LONDON – Ticagrelor was associated with fewer major bleeding complications compared with clopidogrel when stopped before revascularization surgery, in a large observational study that included all patients on dual antiplatelet therapy who underwent bypass surgery over a 2-year period in Sweden.
The overall incidence of major bleeding was 12.9% and 17.6%, respectively, when these antiplatelet agents were stopped before coronary artery bypass grafting (CABG). The adjusted odds ratio (OR) was 0.72, representing a 28% lower incidence with ticagrelor than with clopidogrel (P = .012).The study findings indicated that it might be safe to stop ticagrelor but not clopidogrel slightly closer to the procedure than is currently recommended by European (Eur Heart J. 2014;35:2541-2619) and American (J Am Coll Cardiol. 2013;61:e179-e347) guidelines.

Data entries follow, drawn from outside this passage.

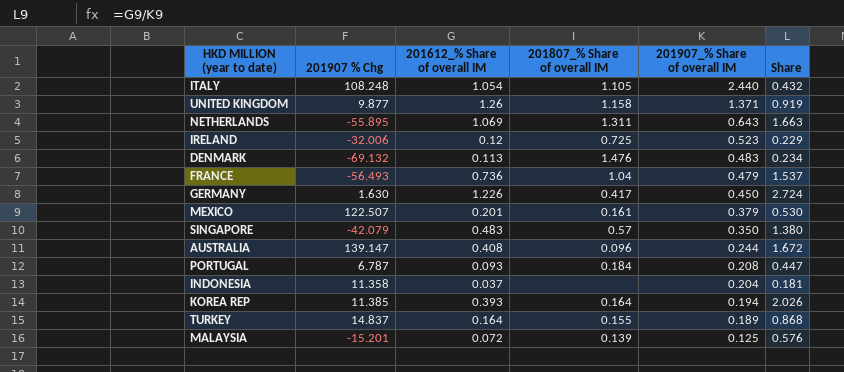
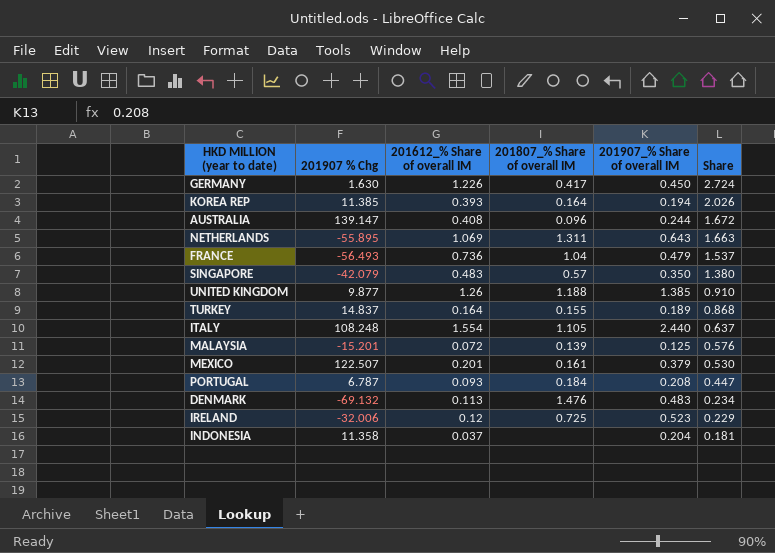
row order: 201907_% Share of overall IM descending -> Share descending
UNITED KINGDOM | 201807_% Share of overall IM: 1.158 -> 1.188
UNITED KINGDOM | 201907_% Share of overall IM: 1.371 -> 1.385
UNITED KINGDOM | Share: 0.919 -> 0.910
ITALY | 201612_% Share of overall IM: 1.054 -> 1.554
ITALY | Share: 0.432 -> 0.637

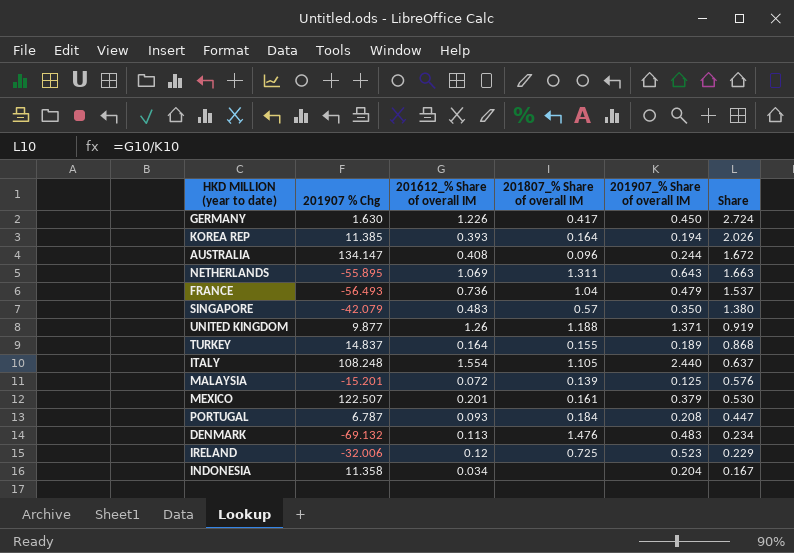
AUSTRALIA | 201907 % Chg: 139.147 -> 134.147
UNITED KINGDOM | 201907_% Share of overall IM: 1.385 -> 1.371
UNITED KINGDOM | Share: 0.910 -> 0.919
INDONESIA | 201612_% Share of overall IM: 0.037 -> 0.034
INDONESIA | Share: 0.181 -> 0.167

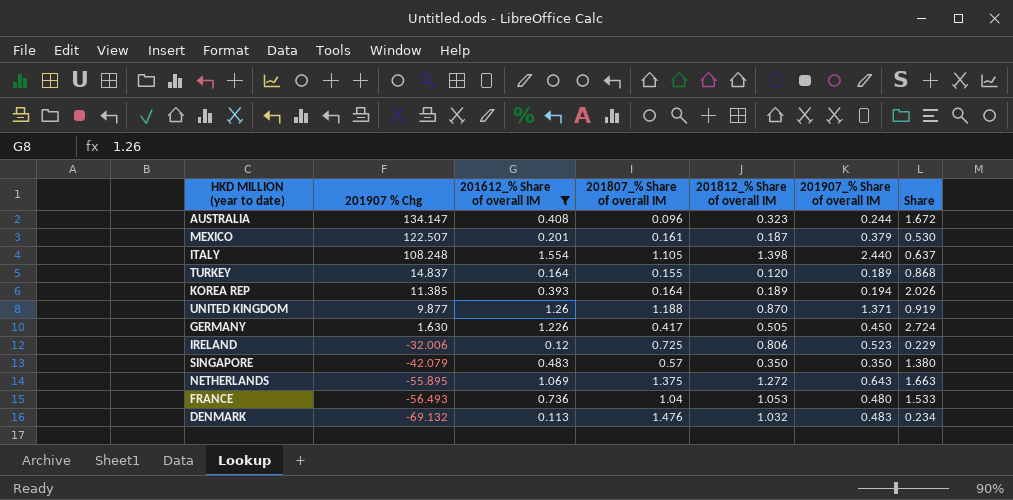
filter: none -> 201612_% Share of overall IM >= 0.113
row order: Share descending -> 201907 % Chg descending
column 201812_% Share of overall IM | position: none -> 5
NETHERLANDS | 201807_% Share of overall IM: 1.311 -> 1.375
FRANCE | 201907_% Share of overall IM: 0.479 -> 0.480
FRANCE | Share: 1.537 -> 1.533

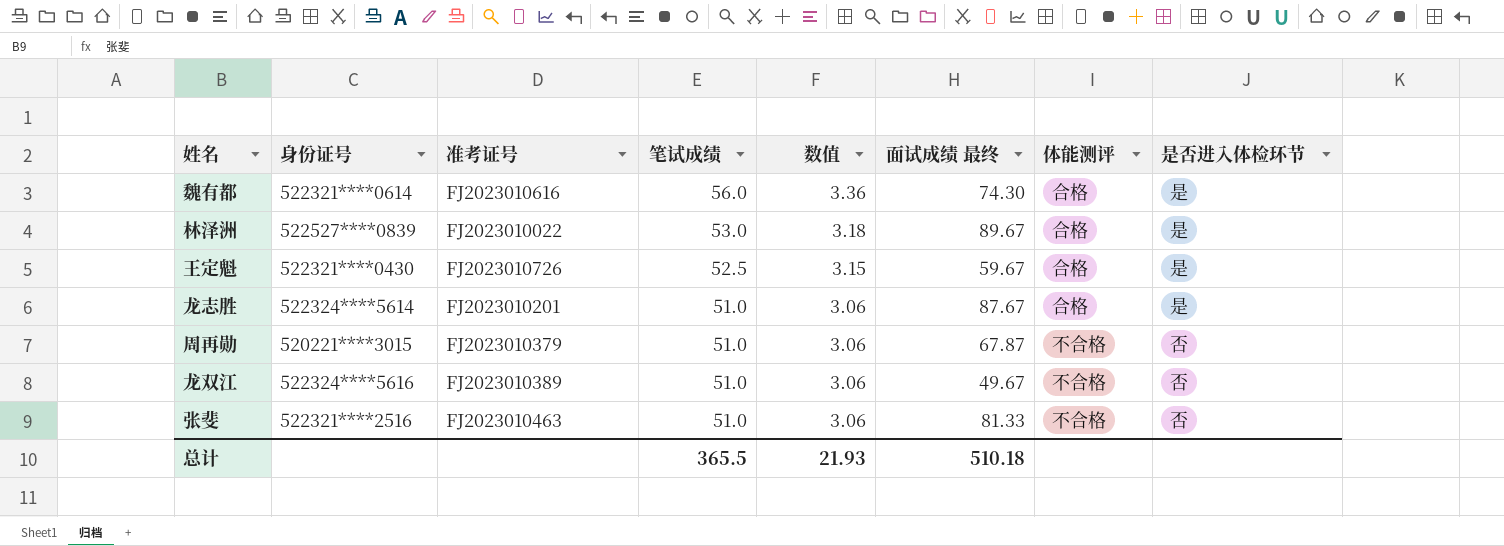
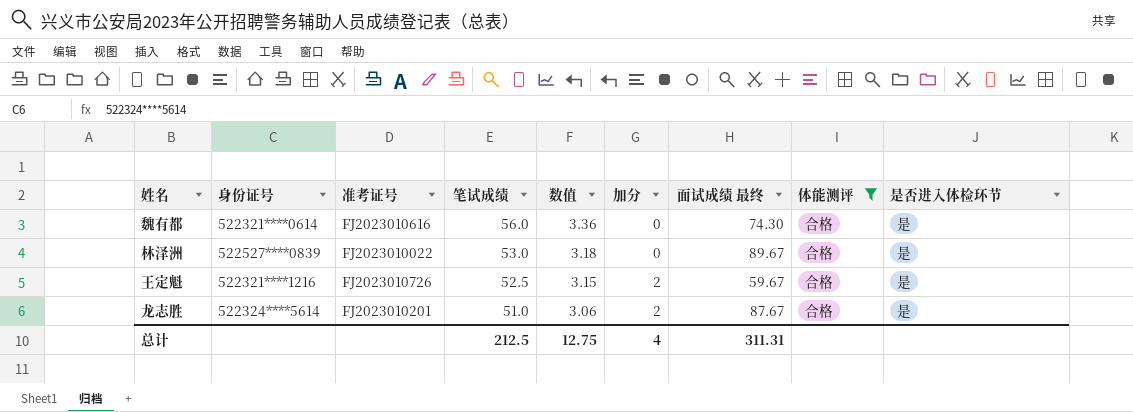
filter: none -> 体能测评 = 合格
column 加分 | position: none -> 6
王定魁 | 身份证号: 522321****0430 -> 522321****1216
总计 | 笔试成绩: 365.5 -> 212.5
总计 | 数值: 21.93 -> 12.75
总计 | 面试成绩 最终: 510.18 -> 311.31

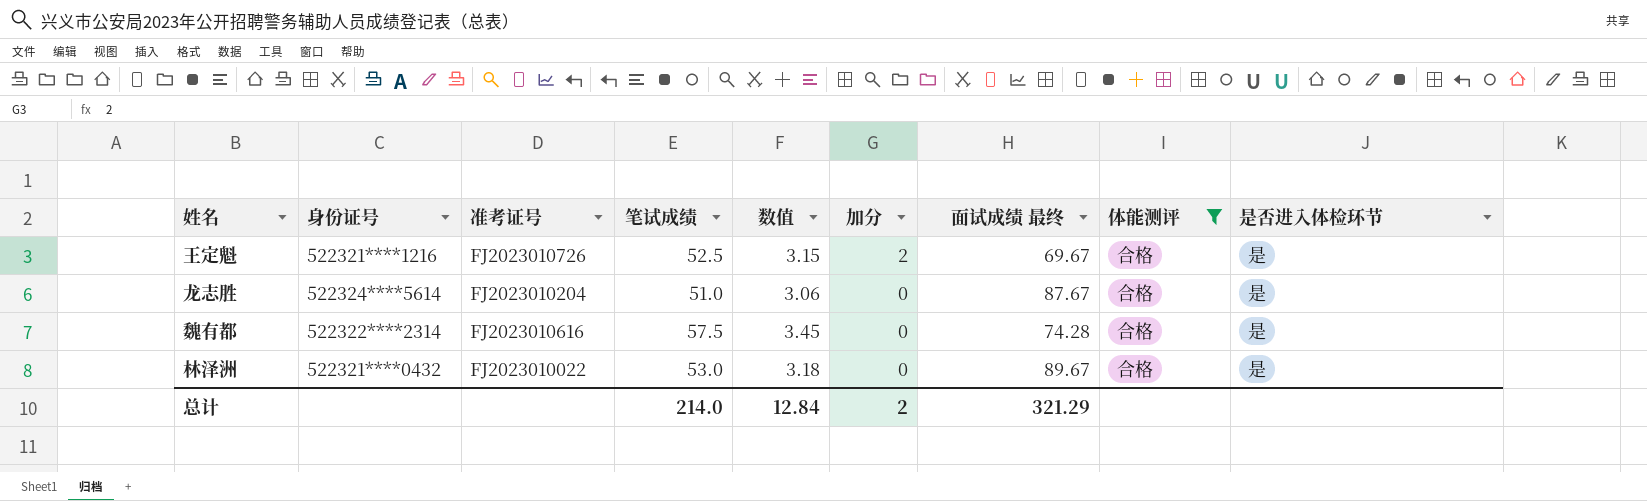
row order: 笔试成绩 descending -> 加分 descending
王定魁 | 面试成绩 最终: 59.67 -> 69.67
龙志胜 | 准考证号: FJ2023010201 -> FJ2023010204
龙志胜 | 加分: 2 -> 0
魏有都 | 身份证号: 522321****0614 -> 522322****2314
魏有都 | 笔试成绩: 56.0 -> 57.5
魏有都 | 数值: 3.36 -> 3.45
魏有都 | 面试成绩 最终: 74.30 -> 74.28
林泽洲 | 身份证号: 522527****0839 -> 522321****0432
总计 | 笔试成绩: 212.5 -> 214.0
总计 | 数值: 12.75 -> 12.84
总计 | 加分: 4 -> 2
总计 | 面试成绩 最终: 311.31 -> 321.29

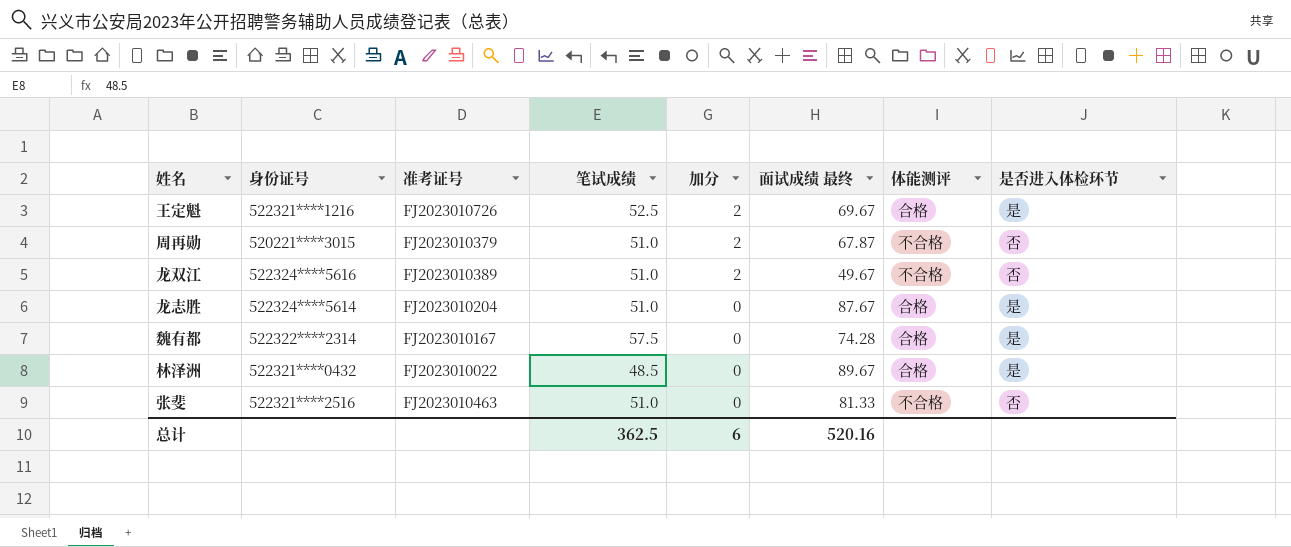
filter: 体能测评 = 合格 -> none
column 数值 | formula: [笔试成绩] * 0.06 -> none
魏有都 | 准考证号: FJ2023010616 -> FJ2023010167
林泽洲 | 笔试成绩: 53.0 -> 48.5
总计 | 笔试成绩: 214.0 -> 362.5
总计 | 加分: 2 -> 6
总计 | 面试成绩 最终: 321.29 -> 520.16

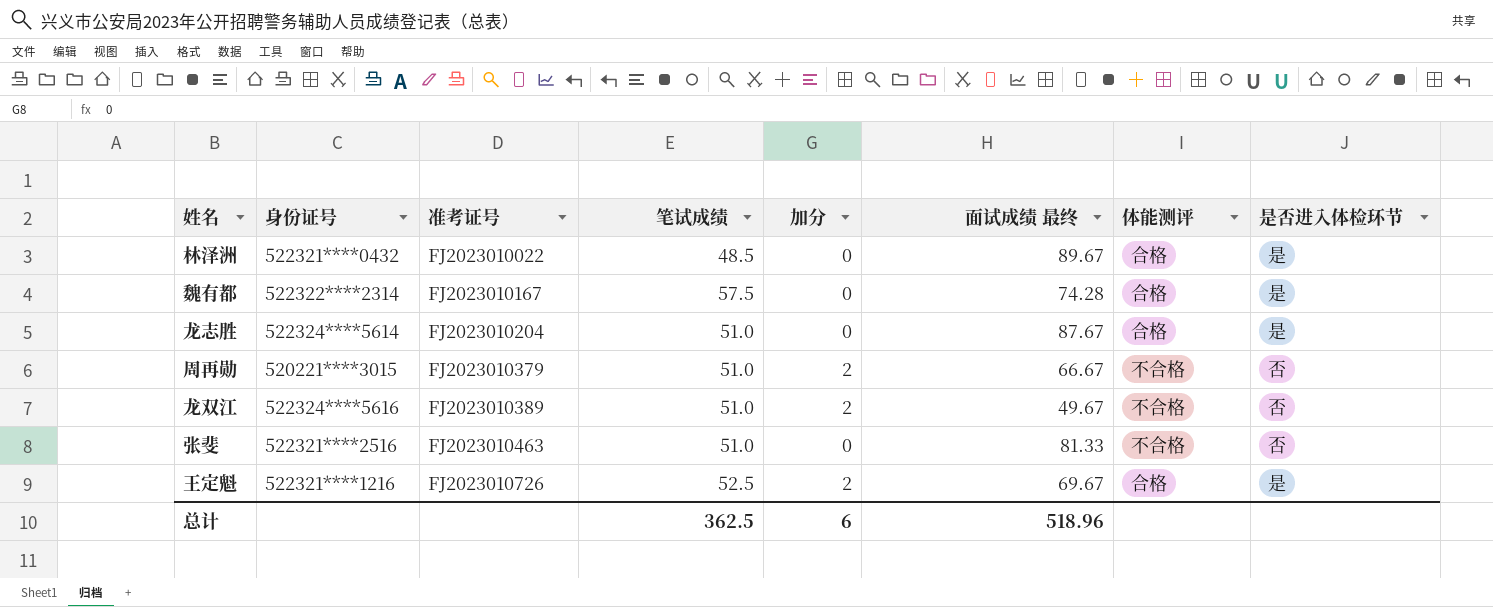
row order: 加分 descending -> 准考证号 ascending
周再勋 | 面试成绩 最终: 67.87 -> 66.67
总计 | 面试成绩 最终: 520.16 -> 518.96

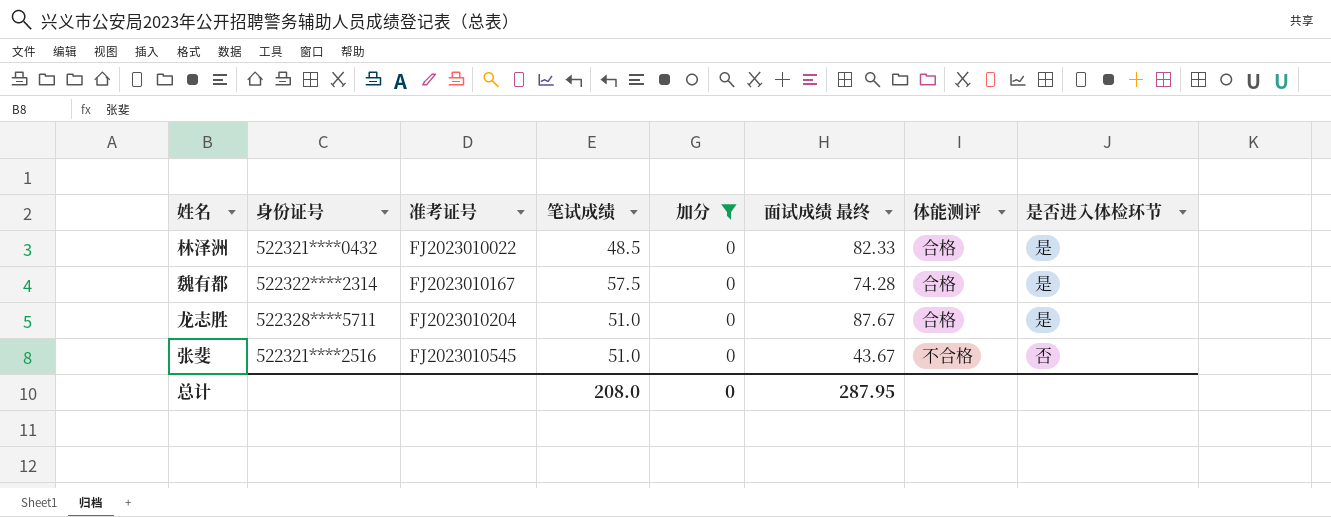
filter: none -> 加分 = 0
林泽洲 | 面试成绩 最终: 89.67 -> 82.33
龙志胜 | 身份证号: 522324****5614 -> 522328****5711
张斐 | 准考证号: FJ2023010463 -> FJ2023010545
张斐 | 面试成绩 最终: 81.33 -> 43.67
总计 | 笔试成绩: 362.5 -> 208.0
总计 | 加分: 6 -> 0
总计 | 面试成绩 最终: 518.96 -> 287.95

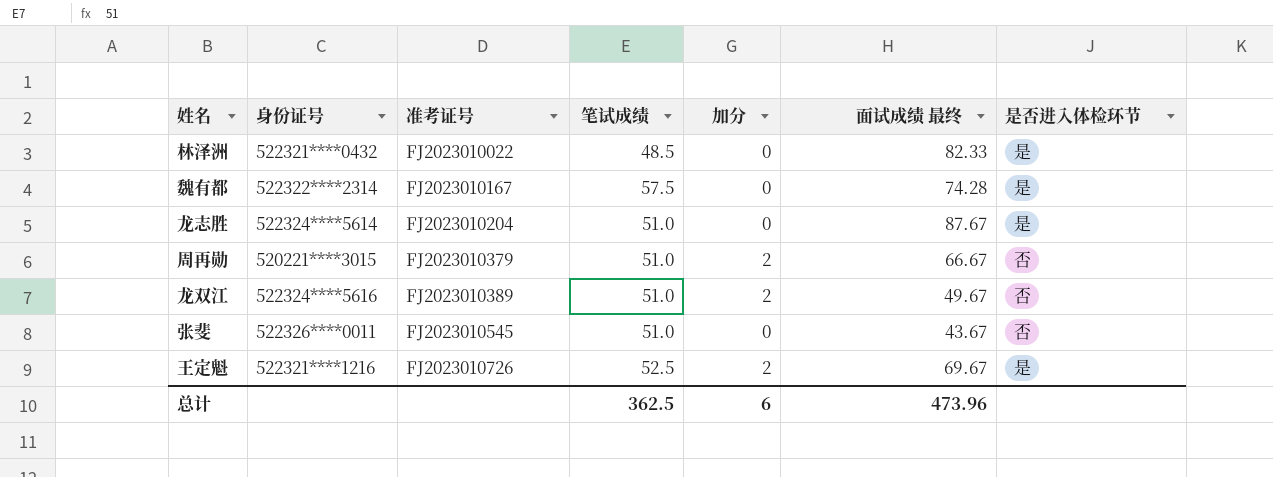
filter: 加分 = 0 -> none
column 体能测评 | position: 7 -> none
龙志胜 | 身份证号: 522328****5711 -> 522324****5614
张斐 | 身份证号: 522321****2516 -> 522326****0011
总计 | 笔试成绩: 208.0 -> 362.5
总计 | 加分: 0 -> 6
总计 | 面试成绩 最终: 287.95 -> 473.96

“The overall incidence of major CABG-related bleeding complications was lower with ticagrelor than with clopidogrel,” Dr. Anders Jeppsson said at the annual meeting of the European Society of Cardiology.
“The difference was mainly driven by a lower incidence when clopidogrel and ticagrelor were discontinued 72 to 120 hours before surgery,” he added.
Dr. Jeppsson of Sahlgrenska (Sweden) University Hospital and the University of Gothenburg noted that the incidence of CABG-related major bleeding was highest for both antiplatelet agents when they were stopped less than 24 hours before surgery but that there was no significant difference between the two antiplatelet agents.
“Discontinuation of ticagrelor 3 days before CABG, as opposed to 5 days, did not increase the incidence of major bleeding complications,” he reported. The OR for discontinuing ticagrelor at 72-120 hours versus more than 120 hours before surgery was 0.93 (P = .08). However, the situation was not the same for discontinuing clopidogrel, with a higher rate of bleeding when the drug was discontinued closer to surgery (OR = 1.17, P = .033).
The findings, which were published online Sept. 1 in the European Heart Journal (doi:10.1093/eurheartj/ehv381), come from an analysis of data prospectively obtained from the SWEDEHEART registry and other local Swedish registries, databases, and patient records. Dr. Jeppsson explained that the aims were to compare the incidence of CABG-related bleeding complications among patients with acute coronary syndromes (ACS) who were taking dual antiplatelet therapy with aspirin and either clopidogrel or ticagrelor in a real-world setting and to see if shorter discontinuation periods before surgery might be feasible.
“A short discontinuation time would reduce the risk for thrombotic events while waiting [for surgery] and save hospital resources,” Dr. Jeppsson said. “But on the other hand it may increase the risk for bleeding complications.”
Data from January 2012 to December 2013 were obtained on all patients in Sweden who were taking dual antiplatelet therapy before CABG. This time period was chosen as it was when ticagrelor was first introduced for the first-line treatment of ACS in the country. Of 2,418 patients identified, 10 were taking prasugrel and were excluded from the analysis. A further 164 patients were excluded as they had discontinued dual antiplatelet therapy more than 2 weeks before having surgery, leaving 1,266 patients who had received ticagrelor and 978 who had been taking clopidogrel.The Bleeding Academic Research Consortium (BARC) Type 4 definition (Circulation. 2011;123:2736-47) was primarily used to identify CABG-related bleeding, with three other published definitions also used, including those used in the BART (N Engl J Med. 2008;358:2319-31) and PLATO (N Engl J Med. 2009;361:1045-57) antiplatelet trials.The overall incidence of major bleeding complications was significantly lower with ticagrelor versus clopidogrel using all four of the bleeding definitions.
However, discontinuing ticagrelor 24 hours or less before CABG showed that while there was a similar amount of BARC major bleeding (P = .052) compared with stopping clopidogrel, the median amount of blood loss (P less than .001), need for red blood cell (P = .028) or platelet (P less than .001) transfusion was greater.To illustrate the dangers of major bleeding on patient outcome, Dr. Jeppsson noted that patients who experienced major bleeding were almost 15 times more likely to die 30 days after the procedure than were those who had no major bleeding. The 30-day mortality rate was higher in clopidogrel than ticagrelor-treated patients (2.7% vs 1.7%) and incidence of thrombotic events was 2.8% and 2.3% These are unadjusted findings and the study was not statistically powered to look at these as end points, Dr. Jeppsson emphasized. These factors were registered for safety reasons, he said.
The study was supported by an investigator-sponsored study program of AstraZeneca and the Swedish Heart and Lung Foundation. Dr. Jeppsson has received research grants, consulting fees or speaker’s honorarium from AstraZeneca in addition to several other pharmaceutical companies.